One of the ideas that surfaced in the 2016 House GOP “Better Way Forward” blueprint on tax reform is the idea of implementing a new border adjustment tax (BAT). While the idea hasn’t been fully fleshed out in legislative language, our understanding is that it would place a tax on imports while excluding exports. We do not oppose the concept, but we believe the BAT should not apply to cross-border reinsurance or insurance (re/insurance). The global best practice is to exempt re/insurance from taxation regimes that incorporate a Value Added Tax, (VAT), and a Goods and Services Tax, (GST). Accordingly, applying the border adjustment tax to re/insurance would be out of step with the majority of other jurisdictions around the globe and create an unlevel playing field.

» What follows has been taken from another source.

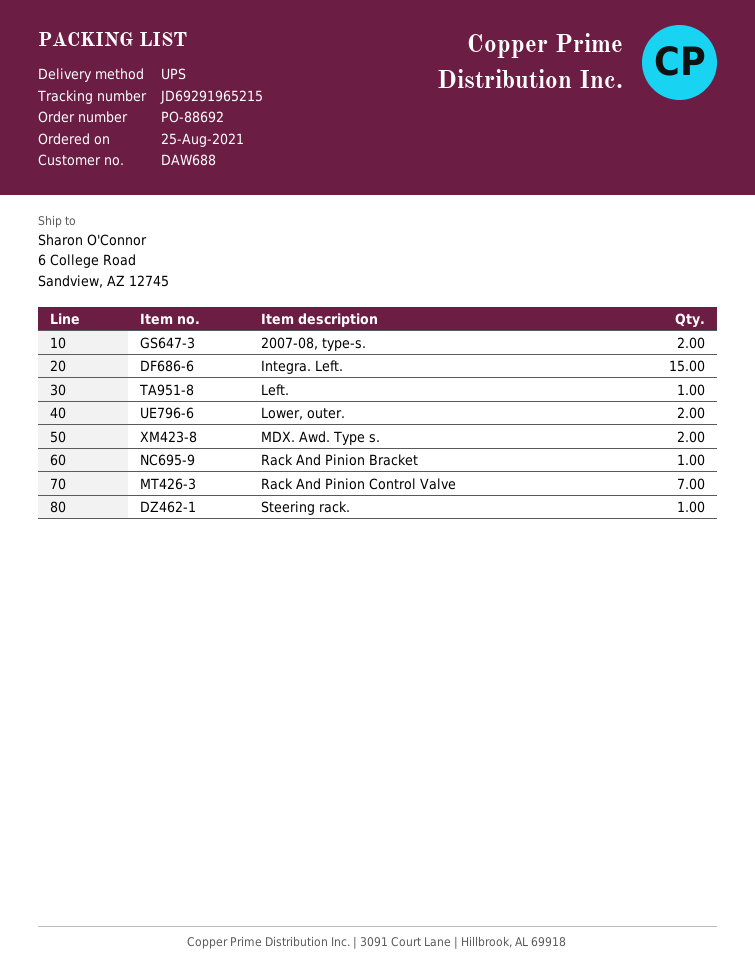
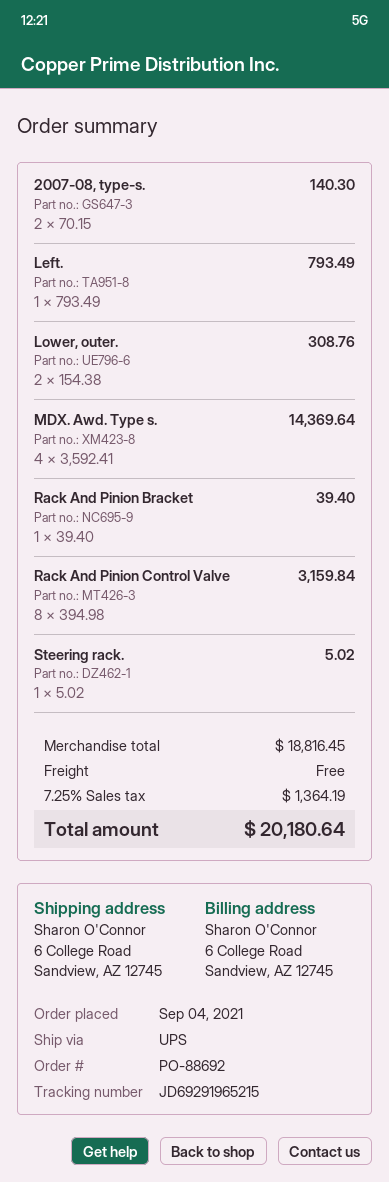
order date: 2021-08-25 -> 2021-09-04
Integra. Left.: 15 -> none
MDX. Awd. Type s.: 2 -> 4
Rack And Pinion Control Valve: 7 -> 8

Outside of the idea of a BAT, we strongly oppose any tax proposals that may look to impose a discriminatory tax targeting global insurers on the use of foreign affiliated reinsurance, a legitimate and well known risk transfer mechanism. Foreign affiliated reinsurance remains a critical tool that Zurich uses to manage risk globally. Tax law already provides significant penalties for improperly priced reinsurance or improper use of reinsurance. U.S. insurers are subject to regular IRS review of transactions and can demonstrate that such transactions are for legitimate business purposes.